There are some examples in the documentation that show how it works with urllib2.
I'm trying to send a POST request to a restful webservice. I need to pass some json in the request.It works with the curl command below
curl --basic -i --data '<json data string here>' -H Content-type:"text/plain" -X POST http://www.test.com/api
I need some help in making the above request from Python. To send this POST request from python I have the following code so far:
import urllib
url='http://www.test.com/api'
params = urllib.urlencode... #What should be here ?
data = urllib.urlopen(url, params).read()
I have the following three questions:
Is this the correct way to send the resuest ?.

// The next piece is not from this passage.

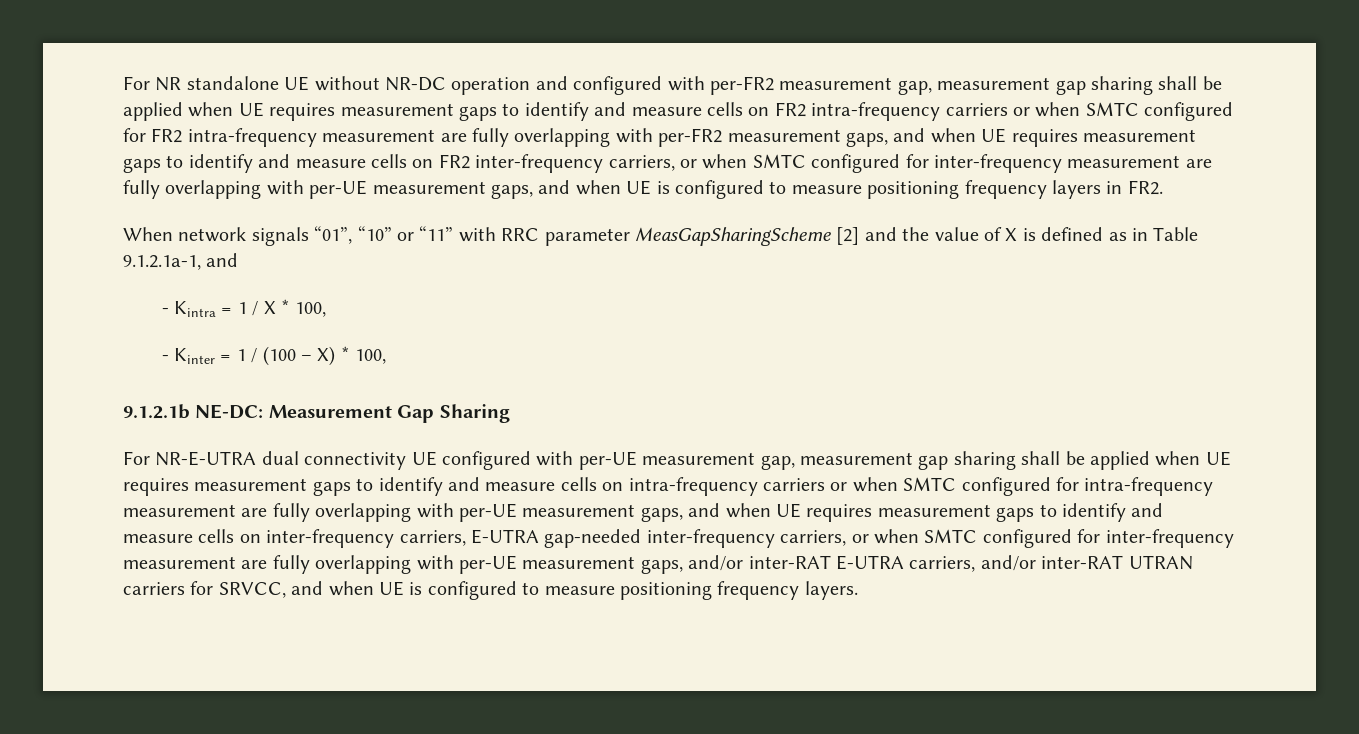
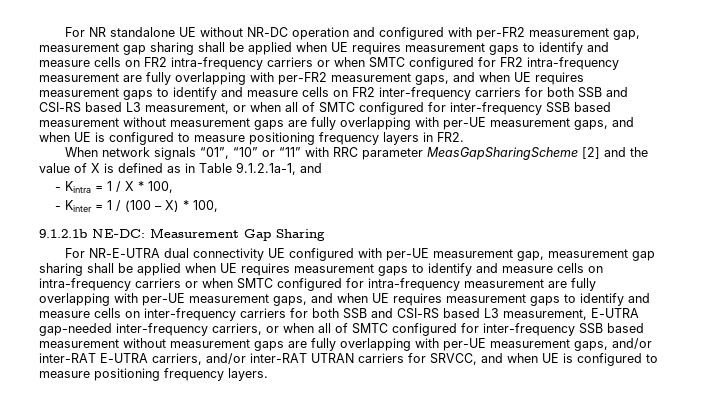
- For NR standalone UE without NR-DC operation and configured with per-FR2 measurement gap, measurement gap sharing shall be applied when UE requires measurement gaps to identify and measure cells on FR2 intra-frequency carriers or when SMTC configured for FR2 intra-frequency measurement are fully overlapping with per-FR2 measurement gaps, and when UE requires measurement gaps to identify and measure cells on FR2 inter-frequency carriers, or when SMTC configured for inter-frequency measurement are fully overlapping with per-UE measurement gaps, and when UE is configured to measure positioning frequency layers in FR2.
+ For NR standalone UE without NR-DC operation and configured with per-FR2 measurement gap, measurement gap sharing shall be applied when UE requires measurement gaps to identify and measure cells on FR2 intra-frequency carriers or when SMTC configured for FR2 intra-frequency measurement are fully overlapping with per-FR2 measurement gaps, and when UE requires measurement gaps to identify and measure cells on FR2 inter-frequency carriers for both SSB and CSI-RS based L3 measurement, or when all of SMTC configured for inter-frequency SSB based measurement without measurement gaps are fully overlapping with per-UE measurement gaps, and when UE is configured to measure positioning frequency layers in FR2.
- For NR-E-UTRA dual connectivity UE configured with per-UE measurement gap, measurement gap sharing shall be applied when UE requires measurement gaps to identify and measure cells on intra-frequency carriers or when SMTC configured for intra-frequency measurement are fully overlapping with per-UE measurement gaps, and when UE requires measurement gaps to identify and measure cells on inter-frequency carriers, E-UTRA gap-needed inter-frequency carriers, or when SMTC configured for inter-frequency measurement are fully overlapping with per-UE measurement gaps, and/or inter-RAT E-UTRA carriers, and/or inter-RAT UTRAN carriers for SRVCC, and when UE is configured to measure positioning frequency layers.
+ For NR-E-UTRA dual connectivity UE configured with per-UE measurement gap, measurement gap sharing shall be applied when UE requires measurement gaps to identify and measure cells on intra-frequency carriers or when SMTC configured for intra-frequency measurement are fully overlapping with per-UE measurement gaps, and when UE requires measurement gaps to identify and measure cells on inter-frequency carriers for both SSB and CSI-RS based L3 measurement, E-UTRA gap-needed inter-frequency carriers, or when all of SMTC configured for inter-frequency SSB based measurement without measurement gaps are fully overlapping with per-UE measurement gaps, and/or inter-RAT E-UTRA carriers, and/or inter-RAT UTRAN carriers for SRVCC, and when UE is configured to measure positioning frequency layers.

How should i specify the params value ?
Does content-type need to be specified ?
Please Help
Thank You
The documentation for httplib has an example of sending a post request.
>>> import httplib, urllib
>>> params = urllib.urlencode({'#number': 12524, '#type': 'issue', '#action': 'show'})
>>> headers = {"Content-type": "application/x-www-form-urlencoded",
... "Accept": "text/plain"}
>>> conn = httplib.HTTPConnection("bugs.python.org")
>>> conn.request("POST", "", params, headers)
>>> response = conn.getresponse()
>>> print response.status, response.reason
302 Found
>>> data = response.read()
>>> data
'Redirecting to http://bugs.python.org/issue12524'
>>> conn.close()
Construct a dict of the data you want to be sent as a POST request.
urlencode the dict to get a string.
urlopen the URL you want, passing in the optional data parameter as your encoded POST data.
the question deals with sending the parameters as "json"..
you need to set the Content-Type to application/json in the headers and then send the paramters without urlencoding..
ex:
url = "someUrl"
data = { "data":"ur data"}
header = {"Content-Type":"application/json","User-Agent":"Mozilla/4.0 (compatible; MSIE 7.0; Windows NT 5.1)"}
#lets use httplib2
import httplib2
http = httplib2.Http()
response, send = http.request(url,"POST",headers=header,body=data)
You don't need urllib.urlencode() if Content-Type is not application/x-www-form-urlencoded:
import json, urllib2
data = {"some": "json", "d": ["a", "ta"]}
req = urllib2.Request("http://www.test.com/api", data=json.dumps(data),
headers={"Content-Type": "application/json"})
print urllib2.urlopen(req).read()
import requests
endpoint = 'https://xxxxxxxxxxxxxxxxxxx.com'
headers = {'Content-Type': 'text/plain'}
data = '{ id: 1 }'
result = requests.post(endpoint, headers=headers, data=data)
print(result)
Here's a sample snippet on POST request of json. The results will be printed in your terminal.
import urllib, urllib2
url = 'http://www.test.com/api'
values = dict(data=json.dumps({"jsonkey2": "jsonvalue2", "jsonkey2": "jsonvalue2"}))
data = urllib.urlencode(values)
req = urllib2.Request(url, data)
rsp = urllib2.urlopen(req)
content = rsp.read()
print content